Islamic scholars hail ACC
Islamic scholars who are currently undergoing training to become sheiks, imams or Muslim clergies have on Wednesday 24th February 2016, hailed the Anti-Corruption Commission for including every facet of society in the anti-graft fight, and for their intensive public educational drive to reach out to rural communities. All this happened during a customized meeting held by ACC Northern Regional Office, with both students and lecturers of the Arabic Islamic College at Magburaka.
Welcoming the guest from ACC, Sheik Mucktar Kabba thanked the Commission for considering the college for such an engagement; and at the same time quoted one of the sayings of the prophet “Whoever is a rogue is not one of us”. Sheik Mucktar Kabba reinforced the fact that implicitly, a genuine Muslim should never be a rogue.
Speaking on the Islamic perspective of corruption, Public Education Officer, Abdulai Saccoh said the anti-corruption messages are similar to the Islamic teachings of prophet Mohammed; which were clearly against unscrupulous gains, dishonest scales or measurements, and the giving or receiving of bribes. Making reference to Surah Al- Mutaffifin, chapter 83, Mr. Saccoh said the Holy Quran is strongly against dishonest gains; and that when the almighty God wants to bless someone it does not happened by fraudulent means.
Presenting on “The Role of Islamic Clergy in the fight against Corruption”, Senior Public Education Officer David Kanekey Conteh said the fight against corruption starts with you as an individual. Being an Islamic clergy, one you should be determined to resist the temptations of corruption, and run their institutions or mosques in a most transparent and accountable manner. Mr. Conteh noted that ACC is more interested in converts rather than convicts, which is similar to the values of the Islamic faith. He went further to inform his audience that the Commission gives more prominence in preventing the occurrence of corruption through public education. Creating awareness among the public is an effective tool to deter people from engaging in corrupt practices. He added that the Commission lays greater emphasis on strengthening public awareness of the ills of corruption and solicits the public’s cooperation and collaboration in the fight. When someone is educated about corruption, he or she is in a better position to fight against it.
Mr. Conteh further said each Islamic clergy has his own constituency which is referred to as the Muslim jamaat. Given that the influence of the sheik or imam is very strong on his membership, Mr. Conteh therefore implored the Islamic scholars to include anti-corruption messages in their usual sermons or Kutuba; for majority of the public officers working in government offices are either Muslims of Christians. The Senior Public Education Officer added that, if members are sincere and willing to follow the dictates of their faith, corruption will forever become a thing of the past.

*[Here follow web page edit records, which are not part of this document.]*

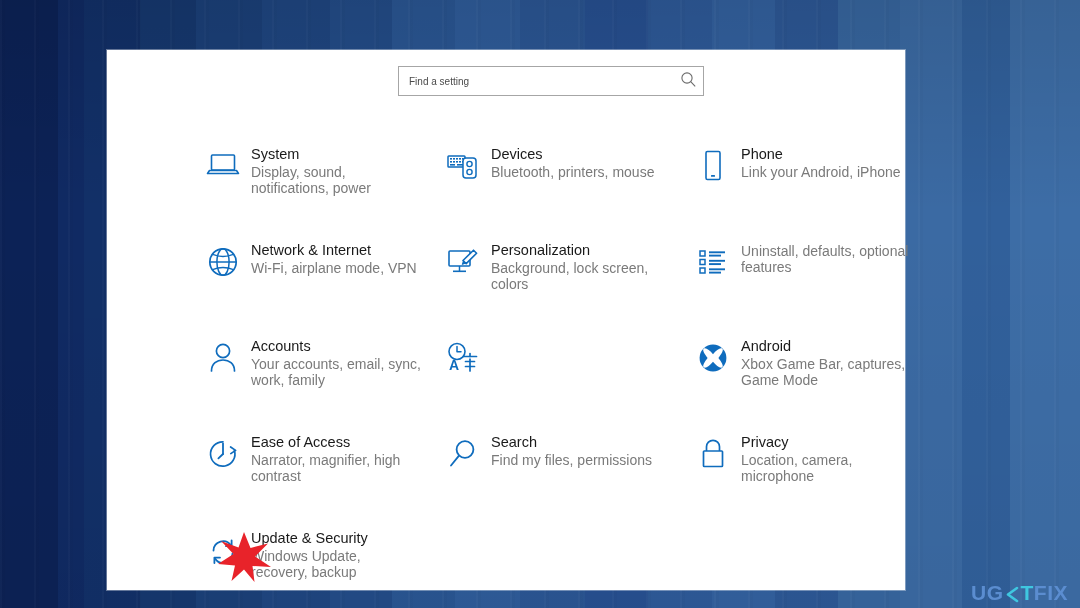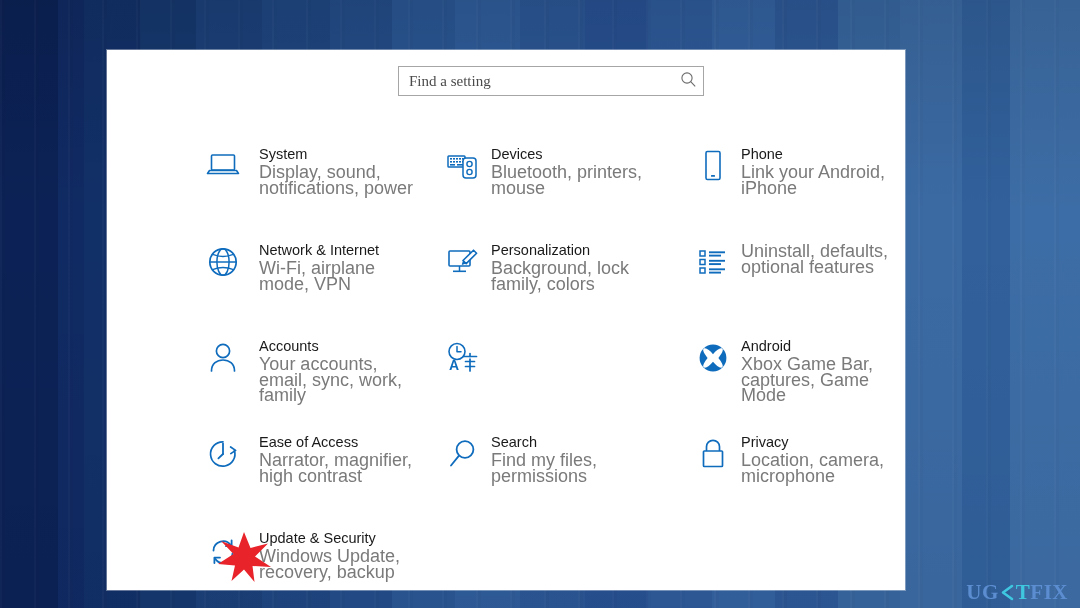--- a/index.html
+++ b/index.html
@@ -99,8 +99,8 @@
     border: none;
     outline: none;
     background: transparent;
-    font-family: Liberation Serif, serif;
-    font-size: 15px;
+    font-family: Liberation Sans, sans-serif;
+    font-size: 10px;
     color: #2b2b2b;
     padding: 0 8px 0 10px;
   }

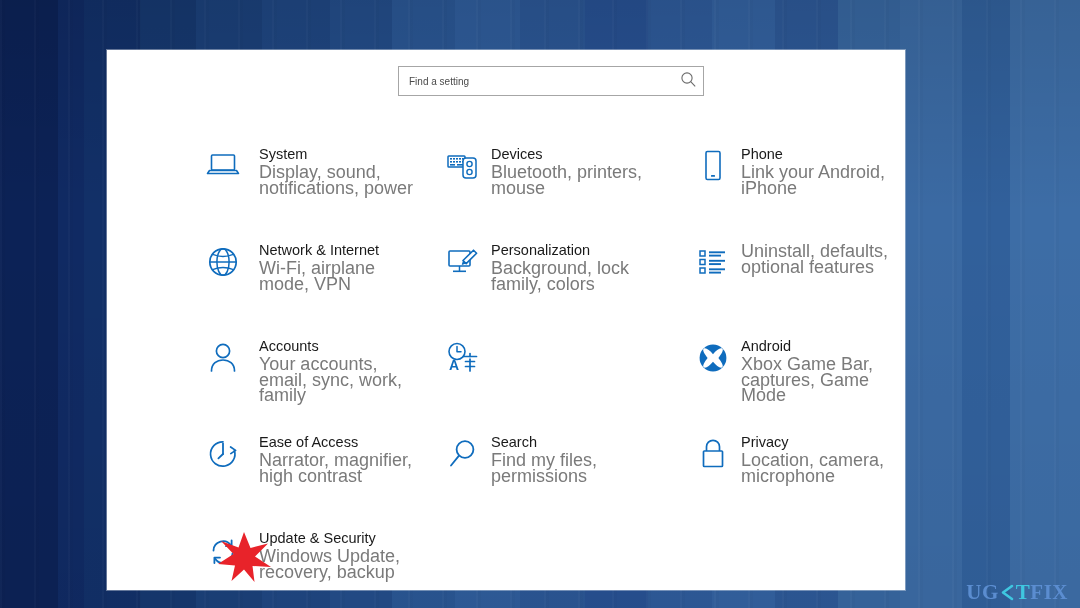--- a/index.html
+++ b/index.html
@@ -139,7 +139,7 @@
     cursor: pointer;
     background: transparent;
   }
-  .tile.col0 { left: 94px; gap: 8px; }
+  .tile.col0 { left: 94px; }
   .tile.col1 { left: 334px; }
   .tile.col2 { left: 584px; }
 

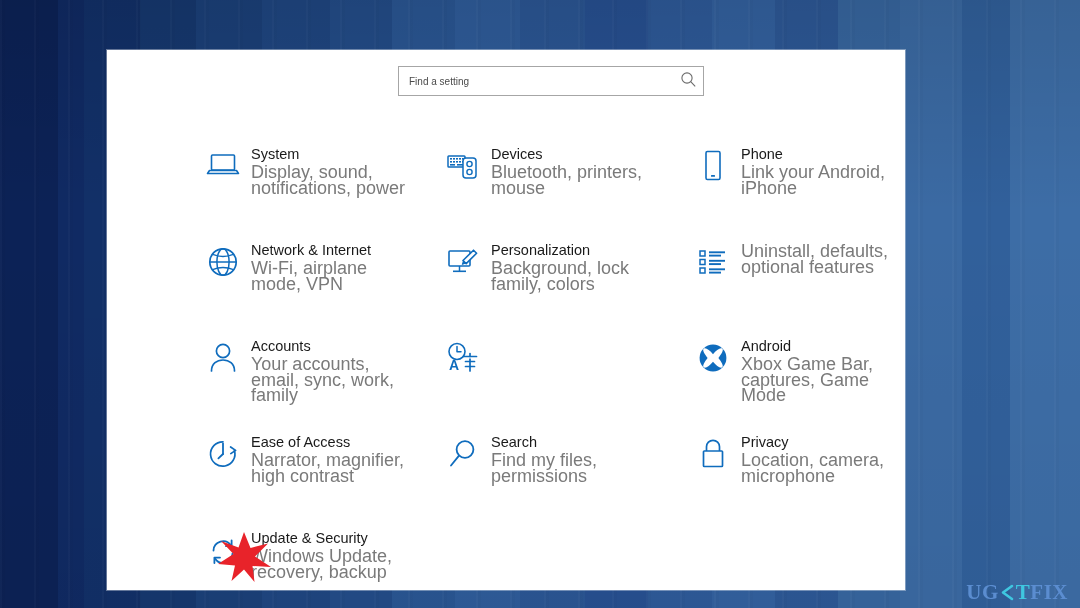--- a/index.html
+++ b/index.html
@@ -165,7 +165,7 @@
   }
   .tile-desc {
     font-family: "Liberation Sans", sans-serif;
-    font-size: 18px;
+    font-size: 14px;
     color: #7a7a7a;
     line-height: 15.5px;
     margin-top: 2px;

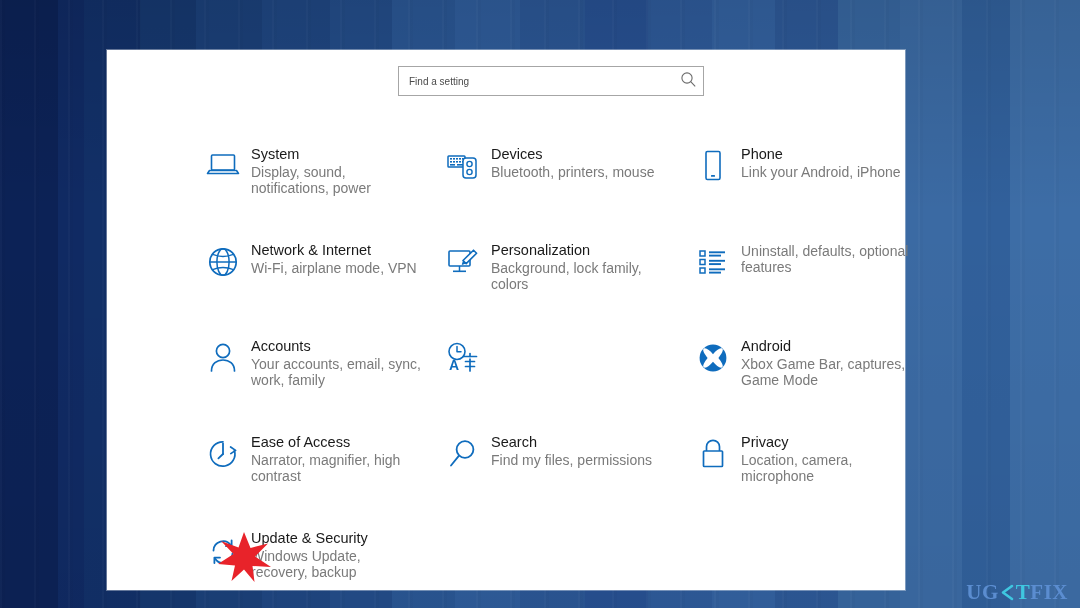--- a/index.html
+++ b/index.html
@@ -317,7 +317,7 @@
           </div>
           <div class="tile-text">
             <div class="tile-title">Personalization</div>
-            <div class="tile-desc">Background, lock family, colors</div>
+            <div class="tile-desc">Background, lock screen, colors</div>
           </div>
         </div>
 

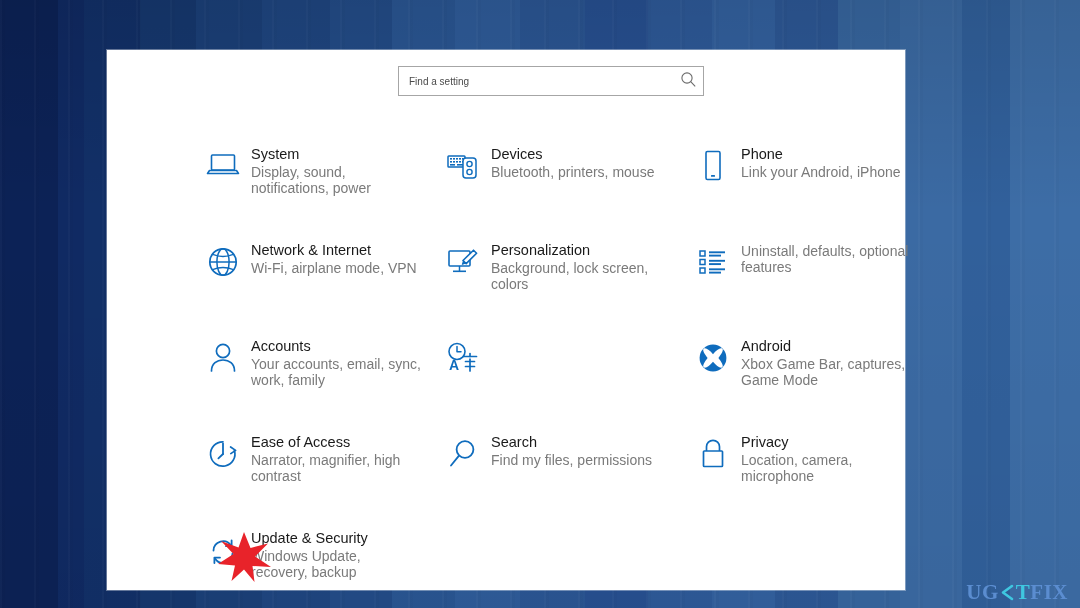--- a/index.html
+++ b/index.html
@@ -189,8 +189,8 @@
     right: 12px;
     bottom: 5px;
     display: flex;
-    align-items: center;
-    font-family: Liberation Serif, serif;
+    align-items: flex-end;
+    font-family: Liberation Sans, sans-serif;
     font-size: 21px;
     font-weight: bold;
     letter-spacing: 0.5px;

Explaining the offences under part four of the 2008 Anti-Corruption Act, Investigations Officer, Sulaiman Bockarie Sowa asked participants to become ACC’s emissary. But before doing that, they should be familiar with what constitutes corruption, as contained in the 2008 AC act. Mr. Sowa encouraged the Islamic scholars to be fearless in speaking against corruption, as the Commission is always ready to receive and act on their reports.
The questions and answers session formed the high point of the meeting.